• AIM OF THE EXERCISE: Would you repeat exactly the part of the listing below that runs from the line containing "[82,1138,710,1184] Turn Figma" down to the line containing "none -> [74,1550,796,1758]", inclusive, and nothing else?

• SOURCE DATA:
________________________

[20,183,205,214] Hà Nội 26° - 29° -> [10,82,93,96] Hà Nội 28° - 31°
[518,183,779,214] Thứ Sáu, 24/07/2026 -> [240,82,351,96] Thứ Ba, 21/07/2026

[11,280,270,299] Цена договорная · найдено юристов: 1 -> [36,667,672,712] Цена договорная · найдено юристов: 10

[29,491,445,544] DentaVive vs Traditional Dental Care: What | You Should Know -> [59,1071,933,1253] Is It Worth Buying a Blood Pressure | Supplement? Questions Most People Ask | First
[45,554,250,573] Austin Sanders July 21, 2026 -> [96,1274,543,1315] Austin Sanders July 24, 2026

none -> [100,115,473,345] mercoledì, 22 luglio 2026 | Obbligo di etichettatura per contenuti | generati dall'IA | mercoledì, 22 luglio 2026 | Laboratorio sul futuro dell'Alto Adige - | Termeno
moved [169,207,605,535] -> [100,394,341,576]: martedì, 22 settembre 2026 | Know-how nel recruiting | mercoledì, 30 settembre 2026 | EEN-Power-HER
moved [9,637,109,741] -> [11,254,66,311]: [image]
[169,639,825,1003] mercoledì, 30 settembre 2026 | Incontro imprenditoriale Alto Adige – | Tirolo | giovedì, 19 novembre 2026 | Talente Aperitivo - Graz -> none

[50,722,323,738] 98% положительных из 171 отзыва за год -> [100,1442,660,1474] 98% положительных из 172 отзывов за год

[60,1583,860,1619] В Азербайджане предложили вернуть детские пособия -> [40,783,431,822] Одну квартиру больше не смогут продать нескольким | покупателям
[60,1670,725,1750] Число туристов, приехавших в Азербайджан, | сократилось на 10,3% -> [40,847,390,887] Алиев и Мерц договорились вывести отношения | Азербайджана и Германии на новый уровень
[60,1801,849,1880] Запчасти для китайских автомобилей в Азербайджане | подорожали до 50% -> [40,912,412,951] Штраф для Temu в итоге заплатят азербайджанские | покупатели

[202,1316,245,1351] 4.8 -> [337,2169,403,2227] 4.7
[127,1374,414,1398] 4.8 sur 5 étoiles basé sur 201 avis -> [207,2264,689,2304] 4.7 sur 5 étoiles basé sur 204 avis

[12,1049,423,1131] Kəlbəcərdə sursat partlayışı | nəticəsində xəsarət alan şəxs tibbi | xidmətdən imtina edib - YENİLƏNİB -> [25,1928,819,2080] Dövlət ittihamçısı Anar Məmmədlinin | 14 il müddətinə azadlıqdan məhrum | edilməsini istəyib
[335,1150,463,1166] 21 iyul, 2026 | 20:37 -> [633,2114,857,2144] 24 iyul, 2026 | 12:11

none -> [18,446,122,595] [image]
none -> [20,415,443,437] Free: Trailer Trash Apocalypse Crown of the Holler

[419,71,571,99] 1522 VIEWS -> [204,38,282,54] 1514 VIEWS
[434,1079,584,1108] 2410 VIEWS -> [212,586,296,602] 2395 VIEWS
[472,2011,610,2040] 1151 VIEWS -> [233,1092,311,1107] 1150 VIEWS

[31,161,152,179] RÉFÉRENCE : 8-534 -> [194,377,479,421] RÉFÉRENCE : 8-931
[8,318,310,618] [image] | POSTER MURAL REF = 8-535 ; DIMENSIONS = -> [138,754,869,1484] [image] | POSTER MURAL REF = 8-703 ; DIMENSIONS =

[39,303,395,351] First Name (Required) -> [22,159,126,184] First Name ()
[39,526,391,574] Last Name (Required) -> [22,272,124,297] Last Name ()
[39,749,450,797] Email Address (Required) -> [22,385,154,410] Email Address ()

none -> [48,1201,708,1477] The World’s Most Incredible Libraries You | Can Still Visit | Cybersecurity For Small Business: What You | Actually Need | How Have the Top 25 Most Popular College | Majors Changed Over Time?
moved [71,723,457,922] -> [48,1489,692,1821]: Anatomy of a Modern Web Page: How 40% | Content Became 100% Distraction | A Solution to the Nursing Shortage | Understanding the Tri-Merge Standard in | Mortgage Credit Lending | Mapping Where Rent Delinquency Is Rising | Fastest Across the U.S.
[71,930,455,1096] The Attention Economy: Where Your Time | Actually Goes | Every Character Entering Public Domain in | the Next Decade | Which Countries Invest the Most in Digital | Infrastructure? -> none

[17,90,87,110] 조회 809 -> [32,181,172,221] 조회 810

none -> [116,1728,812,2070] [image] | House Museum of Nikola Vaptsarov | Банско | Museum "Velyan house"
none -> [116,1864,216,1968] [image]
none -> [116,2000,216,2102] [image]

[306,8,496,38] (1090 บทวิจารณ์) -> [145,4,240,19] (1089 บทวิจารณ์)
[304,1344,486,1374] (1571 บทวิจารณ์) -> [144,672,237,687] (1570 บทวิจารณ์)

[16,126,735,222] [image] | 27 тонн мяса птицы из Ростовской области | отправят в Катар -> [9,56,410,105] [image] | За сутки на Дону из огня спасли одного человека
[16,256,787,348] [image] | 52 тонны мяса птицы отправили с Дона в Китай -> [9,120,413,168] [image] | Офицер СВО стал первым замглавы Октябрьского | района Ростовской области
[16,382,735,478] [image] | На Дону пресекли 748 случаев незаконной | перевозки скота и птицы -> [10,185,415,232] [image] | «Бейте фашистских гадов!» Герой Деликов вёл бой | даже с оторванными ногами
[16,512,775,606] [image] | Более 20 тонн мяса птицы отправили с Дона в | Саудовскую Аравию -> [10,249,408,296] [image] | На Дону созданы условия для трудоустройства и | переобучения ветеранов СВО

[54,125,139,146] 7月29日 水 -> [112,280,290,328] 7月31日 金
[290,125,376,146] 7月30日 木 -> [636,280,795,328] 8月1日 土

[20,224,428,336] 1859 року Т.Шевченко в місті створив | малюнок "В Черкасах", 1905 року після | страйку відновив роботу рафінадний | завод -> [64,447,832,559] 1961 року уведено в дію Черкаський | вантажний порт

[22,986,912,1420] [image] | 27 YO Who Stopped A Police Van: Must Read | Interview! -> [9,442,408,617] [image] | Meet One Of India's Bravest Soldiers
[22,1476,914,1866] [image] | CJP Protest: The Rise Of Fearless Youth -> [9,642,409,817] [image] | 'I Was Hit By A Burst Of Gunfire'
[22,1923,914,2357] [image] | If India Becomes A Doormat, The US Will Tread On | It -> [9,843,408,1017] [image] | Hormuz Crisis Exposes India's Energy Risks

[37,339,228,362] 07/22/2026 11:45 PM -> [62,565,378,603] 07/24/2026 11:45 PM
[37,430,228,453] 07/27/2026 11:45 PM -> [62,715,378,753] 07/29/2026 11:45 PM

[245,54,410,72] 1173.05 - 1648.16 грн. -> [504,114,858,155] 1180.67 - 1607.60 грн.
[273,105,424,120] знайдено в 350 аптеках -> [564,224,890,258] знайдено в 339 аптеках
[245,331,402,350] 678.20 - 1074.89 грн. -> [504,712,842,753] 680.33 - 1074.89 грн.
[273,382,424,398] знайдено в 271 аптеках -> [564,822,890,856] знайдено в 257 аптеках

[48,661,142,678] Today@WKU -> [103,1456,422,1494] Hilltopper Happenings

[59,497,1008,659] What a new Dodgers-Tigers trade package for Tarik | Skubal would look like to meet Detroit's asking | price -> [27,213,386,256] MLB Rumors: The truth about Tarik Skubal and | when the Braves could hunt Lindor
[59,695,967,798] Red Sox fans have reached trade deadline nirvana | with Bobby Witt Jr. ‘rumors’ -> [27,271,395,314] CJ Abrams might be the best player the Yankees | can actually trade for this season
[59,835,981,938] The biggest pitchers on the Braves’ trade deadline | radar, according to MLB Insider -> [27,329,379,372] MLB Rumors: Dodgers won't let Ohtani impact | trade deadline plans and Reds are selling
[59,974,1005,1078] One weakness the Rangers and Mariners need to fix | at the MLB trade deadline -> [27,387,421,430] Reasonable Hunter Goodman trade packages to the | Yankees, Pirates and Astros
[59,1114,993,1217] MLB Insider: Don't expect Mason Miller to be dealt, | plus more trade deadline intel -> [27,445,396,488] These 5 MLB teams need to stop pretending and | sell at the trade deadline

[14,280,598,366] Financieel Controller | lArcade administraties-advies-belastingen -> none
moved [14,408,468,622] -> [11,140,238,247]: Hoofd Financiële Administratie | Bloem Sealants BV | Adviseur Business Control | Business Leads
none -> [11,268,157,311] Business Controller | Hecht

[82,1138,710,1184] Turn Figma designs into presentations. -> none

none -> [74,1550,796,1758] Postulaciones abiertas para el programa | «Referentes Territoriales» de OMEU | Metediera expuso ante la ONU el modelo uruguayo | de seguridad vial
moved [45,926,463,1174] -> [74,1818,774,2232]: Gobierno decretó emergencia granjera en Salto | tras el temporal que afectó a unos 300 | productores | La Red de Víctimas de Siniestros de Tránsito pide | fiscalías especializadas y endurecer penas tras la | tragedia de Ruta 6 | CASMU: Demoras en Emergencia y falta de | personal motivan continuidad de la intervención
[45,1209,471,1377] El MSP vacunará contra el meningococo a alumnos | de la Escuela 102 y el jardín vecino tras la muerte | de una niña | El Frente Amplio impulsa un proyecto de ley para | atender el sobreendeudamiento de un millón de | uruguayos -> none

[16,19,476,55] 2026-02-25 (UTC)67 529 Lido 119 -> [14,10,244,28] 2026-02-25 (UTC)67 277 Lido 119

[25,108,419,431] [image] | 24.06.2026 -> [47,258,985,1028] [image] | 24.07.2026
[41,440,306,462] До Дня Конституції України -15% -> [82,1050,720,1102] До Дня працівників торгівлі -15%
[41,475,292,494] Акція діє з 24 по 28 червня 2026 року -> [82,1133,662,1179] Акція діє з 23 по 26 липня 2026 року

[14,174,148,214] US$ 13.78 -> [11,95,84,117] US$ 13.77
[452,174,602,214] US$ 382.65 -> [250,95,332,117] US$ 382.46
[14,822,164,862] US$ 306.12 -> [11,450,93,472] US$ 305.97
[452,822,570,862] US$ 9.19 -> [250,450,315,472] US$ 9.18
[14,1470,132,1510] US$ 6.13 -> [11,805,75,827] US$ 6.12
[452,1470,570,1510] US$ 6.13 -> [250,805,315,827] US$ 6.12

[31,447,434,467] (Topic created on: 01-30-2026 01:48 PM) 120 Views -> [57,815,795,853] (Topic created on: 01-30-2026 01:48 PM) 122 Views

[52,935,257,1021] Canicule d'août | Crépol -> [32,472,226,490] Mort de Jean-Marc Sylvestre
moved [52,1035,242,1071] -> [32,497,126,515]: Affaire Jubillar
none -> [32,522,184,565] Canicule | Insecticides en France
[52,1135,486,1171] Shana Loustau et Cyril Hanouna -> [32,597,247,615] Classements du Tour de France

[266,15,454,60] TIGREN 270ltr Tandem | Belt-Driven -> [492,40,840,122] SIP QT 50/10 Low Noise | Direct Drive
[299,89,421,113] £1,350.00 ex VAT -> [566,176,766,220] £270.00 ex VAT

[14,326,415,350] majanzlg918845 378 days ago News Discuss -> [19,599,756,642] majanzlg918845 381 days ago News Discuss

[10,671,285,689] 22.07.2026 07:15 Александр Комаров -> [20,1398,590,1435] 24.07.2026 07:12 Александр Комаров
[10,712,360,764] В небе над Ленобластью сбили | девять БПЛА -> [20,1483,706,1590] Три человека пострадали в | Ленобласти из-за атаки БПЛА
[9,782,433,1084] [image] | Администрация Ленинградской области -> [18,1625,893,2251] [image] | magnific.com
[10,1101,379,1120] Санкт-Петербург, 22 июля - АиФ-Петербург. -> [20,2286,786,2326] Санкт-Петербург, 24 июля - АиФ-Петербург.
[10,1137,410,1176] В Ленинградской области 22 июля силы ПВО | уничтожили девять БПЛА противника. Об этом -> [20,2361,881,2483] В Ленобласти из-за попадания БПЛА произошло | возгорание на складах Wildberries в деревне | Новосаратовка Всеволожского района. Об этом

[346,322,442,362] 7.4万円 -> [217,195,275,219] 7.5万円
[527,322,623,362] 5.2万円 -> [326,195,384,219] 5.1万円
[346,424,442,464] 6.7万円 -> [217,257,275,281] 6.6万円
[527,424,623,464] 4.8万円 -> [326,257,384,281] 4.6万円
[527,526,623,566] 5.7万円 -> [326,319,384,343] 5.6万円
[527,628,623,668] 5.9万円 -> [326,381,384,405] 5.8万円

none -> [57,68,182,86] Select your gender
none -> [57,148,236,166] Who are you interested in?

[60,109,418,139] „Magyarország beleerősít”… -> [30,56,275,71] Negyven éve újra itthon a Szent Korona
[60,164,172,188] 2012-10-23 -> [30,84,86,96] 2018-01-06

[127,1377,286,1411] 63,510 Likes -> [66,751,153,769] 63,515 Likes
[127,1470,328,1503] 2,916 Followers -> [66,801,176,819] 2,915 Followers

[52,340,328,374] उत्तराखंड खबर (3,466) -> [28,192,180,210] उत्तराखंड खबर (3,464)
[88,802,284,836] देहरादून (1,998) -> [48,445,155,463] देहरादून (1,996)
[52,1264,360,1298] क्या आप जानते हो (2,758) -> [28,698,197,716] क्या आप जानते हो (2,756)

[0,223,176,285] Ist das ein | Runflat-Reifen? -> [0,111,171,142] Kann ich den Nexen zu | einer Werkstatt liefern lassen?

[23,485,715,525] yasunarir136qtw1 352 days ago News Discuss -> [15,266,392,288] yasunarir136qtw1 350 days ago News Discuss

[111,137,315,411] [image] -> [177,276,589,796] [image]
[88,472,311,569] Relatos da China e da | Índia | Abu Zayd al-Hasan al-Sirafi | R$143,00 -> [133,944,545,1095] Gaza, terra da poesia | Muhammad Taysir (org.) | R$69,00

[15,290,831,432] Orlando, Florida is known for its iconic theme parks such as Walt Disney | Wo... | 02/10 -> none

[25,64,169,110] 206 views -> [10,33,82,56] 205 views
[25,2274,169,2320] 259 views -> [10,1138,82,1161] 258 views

________________________

• WRITTEN RESPONSE:
[82,1138,710,1184] Turn Figma designs into presentations. -> none

none -> [74,1550,796,1758] Postulaciones abiertas para el programa | «Referentes Territoriales» de OMEU | Metediera expuso ante la ONU el modelo uruguayo | de seguridad vial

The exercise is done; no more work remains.